» **Work to complete**:
Search the material for "none" and show all lines that contain it.

» **Information provided**:
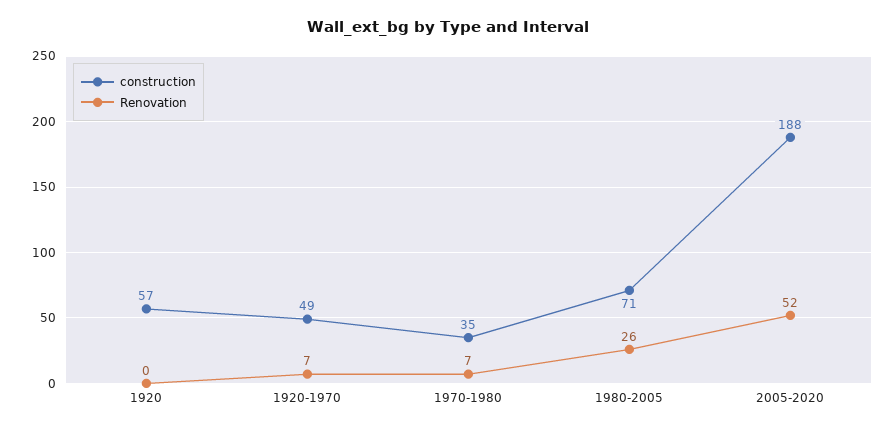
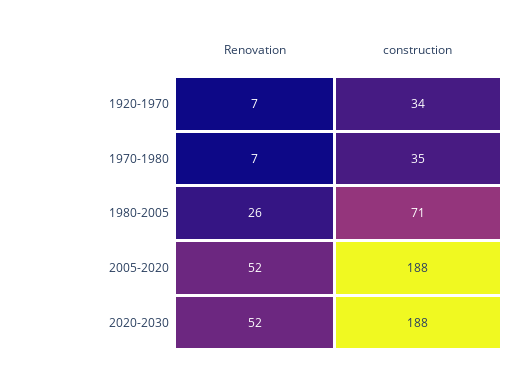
construction, 1920: 57 -> none
Renovation, 1920: 0 -> none
construction, 1920-1970: 49 -> 34
Renovation, 2020-2030: none -> 52
construction, 2020-2030: none -> 188

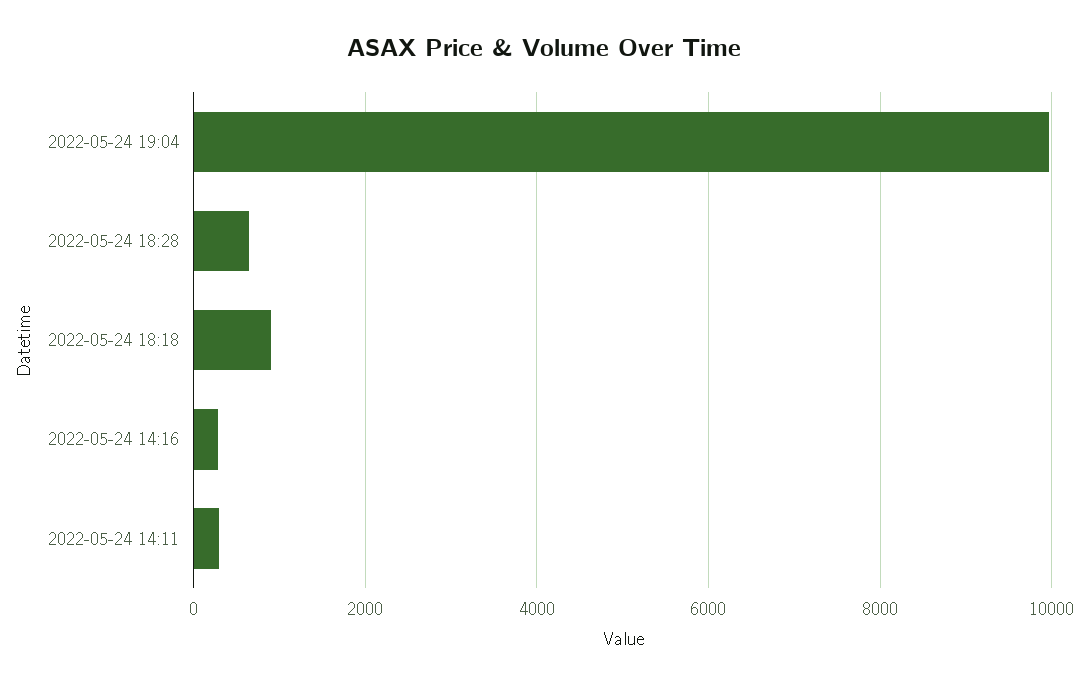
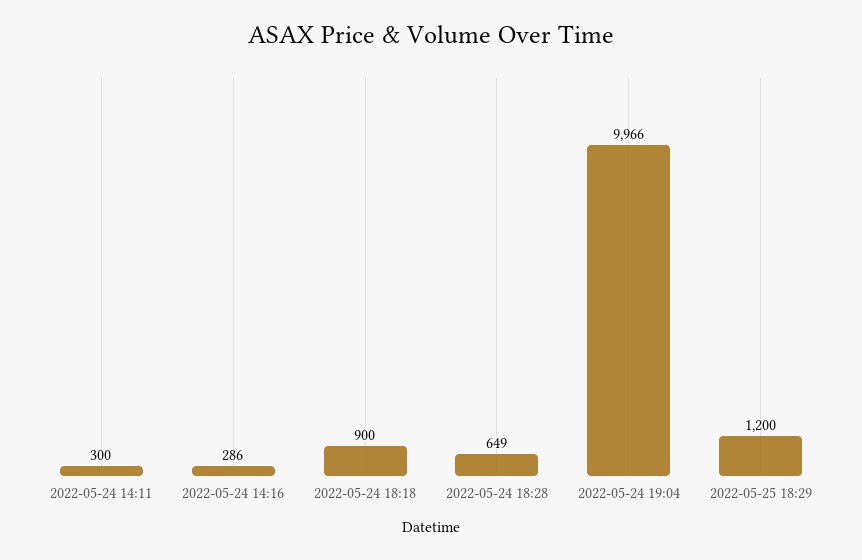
2022-05-25 18:29: none -> 1200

» **Your response**:
construction, 1920: 57 -> none
Renovation, 1920: 0 -> none
Renovation, 2020-2030: none -> 52
construction, 2020-2030: none -> 188
2022-05-25 18:29: none -> 1200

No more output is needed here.